Prenant conscience de sa situation, Joe Jack a tout misé sur l'éducation avec l'inconditionnel support de son père, qui a remué ciel et terre pour offrir à son fils une bonne instruction. "Son entêtement a porté ses fruits. Il a réussi à me dénicher une place à l'Ecole Saint-Vincent à Port-au-Prince, une institution pour enfants handicapés". Avec tenacité et un courage pathétique, il a réussi à poursuivre ses études à Perkins School for the Blind, à Boston aux Etats-Unis, où il a connu pour la première fois les préjugés raciales. "Loin de ma famille, de mes amis, seul dans un milieu où je ressentais l'hostilité, le mépris, l'isolement et l'indifférence".
Mû par un grand élan de patriotisme, il reviendra vivre par la suite en compagnie de sa femme Mercédès, qui avait décidé de fuir l'enfer qu'était devenu Haïti avec François Duvalier. Ayant quitté son emploi d'enseignant au pays, il se retrouve aux Etats-Unis sans un sou. C'est par le grand hasard qu'un ami lui a offert un accordéon électrique qui a valu son entrée dans la musique haïtienne "sa seule porte de sortie", avec qui il a fait fortune et lui apportera la gloire plus tard. Talentueux, enjoué, étonnament créatif et simple, Joe Jack a su charmer toute une génération d'amateurs de musique.
Amoureux de Montréal, où il a roulé sa brosse après les mauvaises expériences vécues aux Etats-Unis secoués par un mal terrifiant, le racisme. «Du racisme, c'est du racisme, entendons-nous bien. Mais aux Etats-Unis, la démarcation est beaucoup plus tranchée,...», écrit Joe Jack, qui a 73 ans, fait la paix avec lui-même.

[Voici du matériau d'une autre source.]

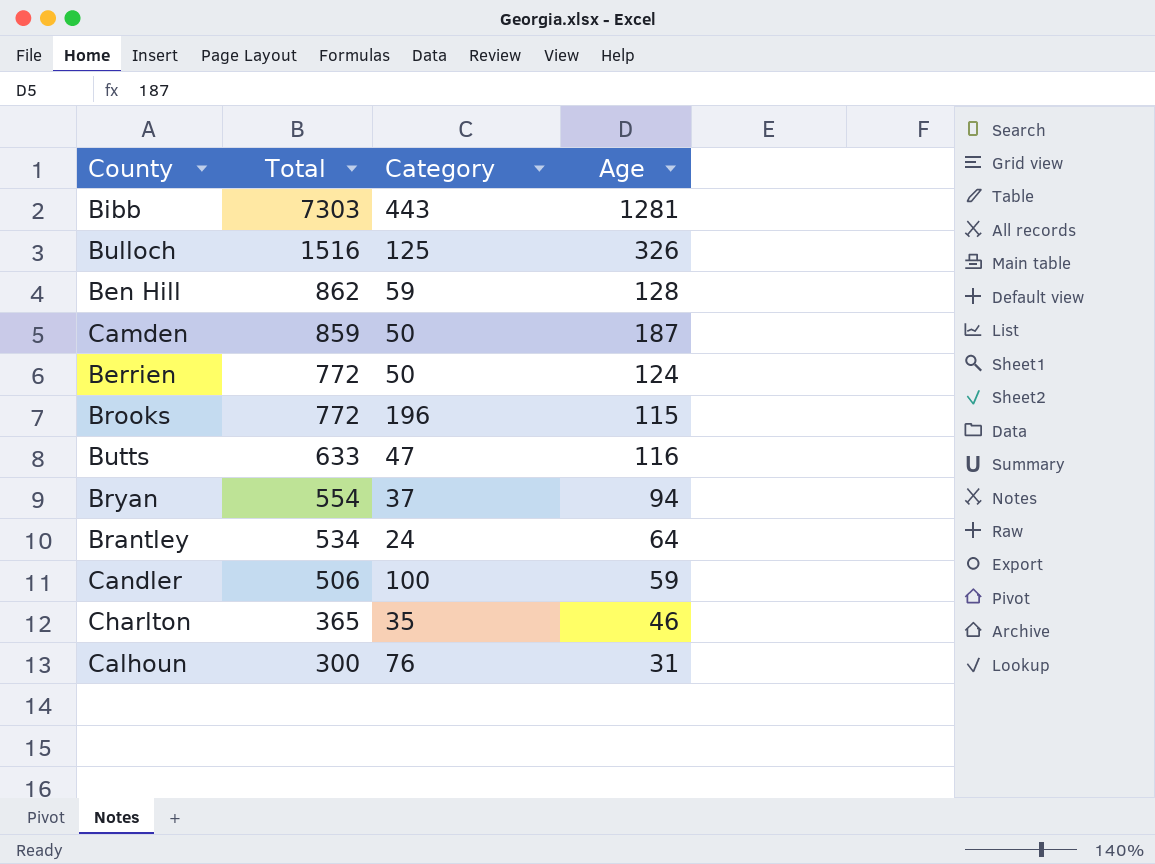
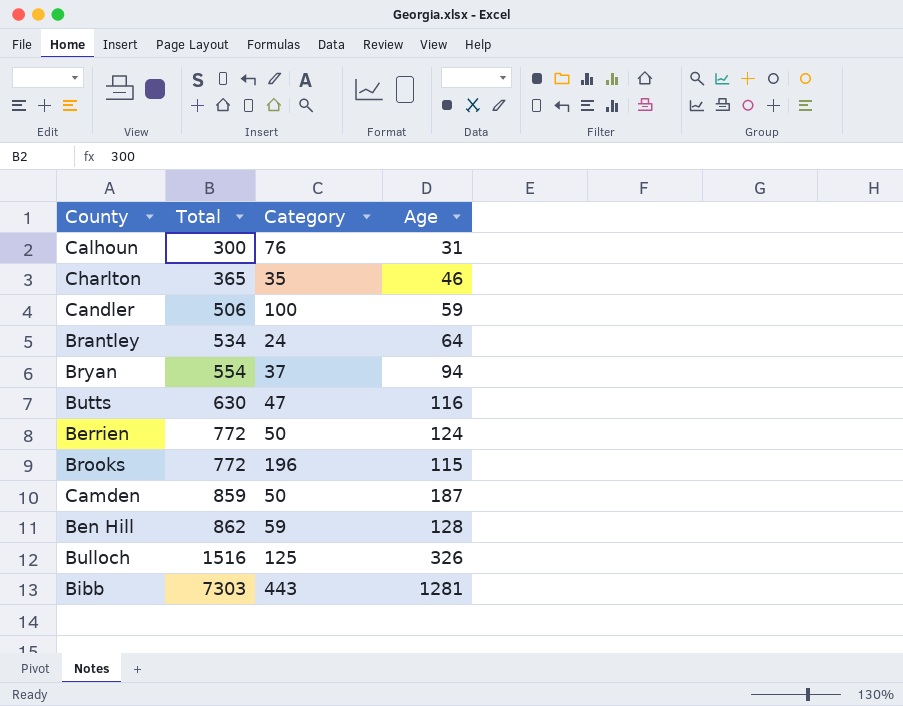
row order: Total descending -> Total ascending
Butts | Total: 633 -> 630

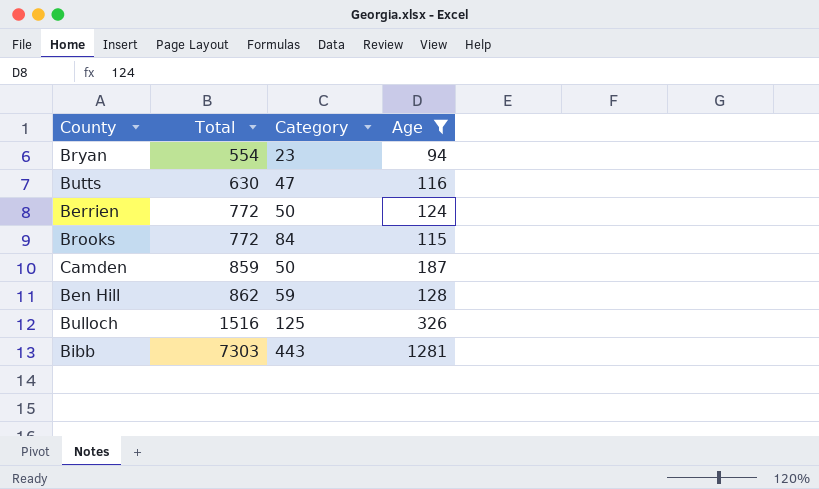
filter: none -> Age >= 94
Bryan | Category: 37 -> 23
Brooks | Category: 196 -> 84

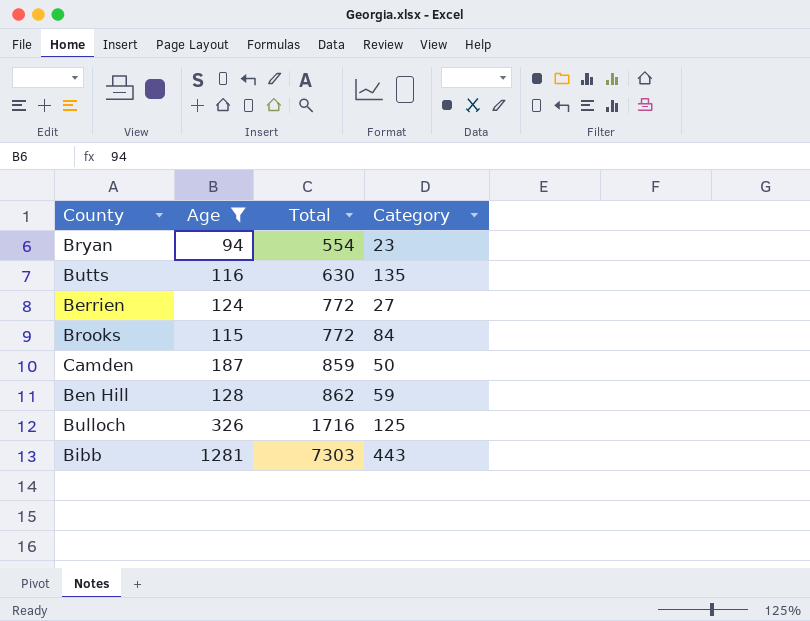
column Age | position: 4 -> 2
Butts | Category: 47 -> 135
Berrien | Category: 50 -> 27
Bulloch | Total: 1516 -> 1716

Ce roman autobiographique se veut autant un plaidoyer pour le respect des droits des handicapés qu'un hymne à la vie. Ces personnes dont on ignore trop souvent leur présence. « Un aveuge est un être humain à part entière, avec un coeur, une âme, et que les aveugles sont des gens normaux.» Ce livre selon l'auteur, pourrait accompagner les gens qui ont des enfants handicapés, et les éducateurs, en leur fournissant des indices et des éléments de vie: «Je me considère pas comme un pionnier, un cobaye qui raconte son itinéraire de cobaye. Si un seul aveugle n'avait pas à subir les souffrances que moi-même j'ai subies, s'il pouvait être regardé comme un être humain, j'en serais heureux. Et ce témognage prendrait tout son sens ».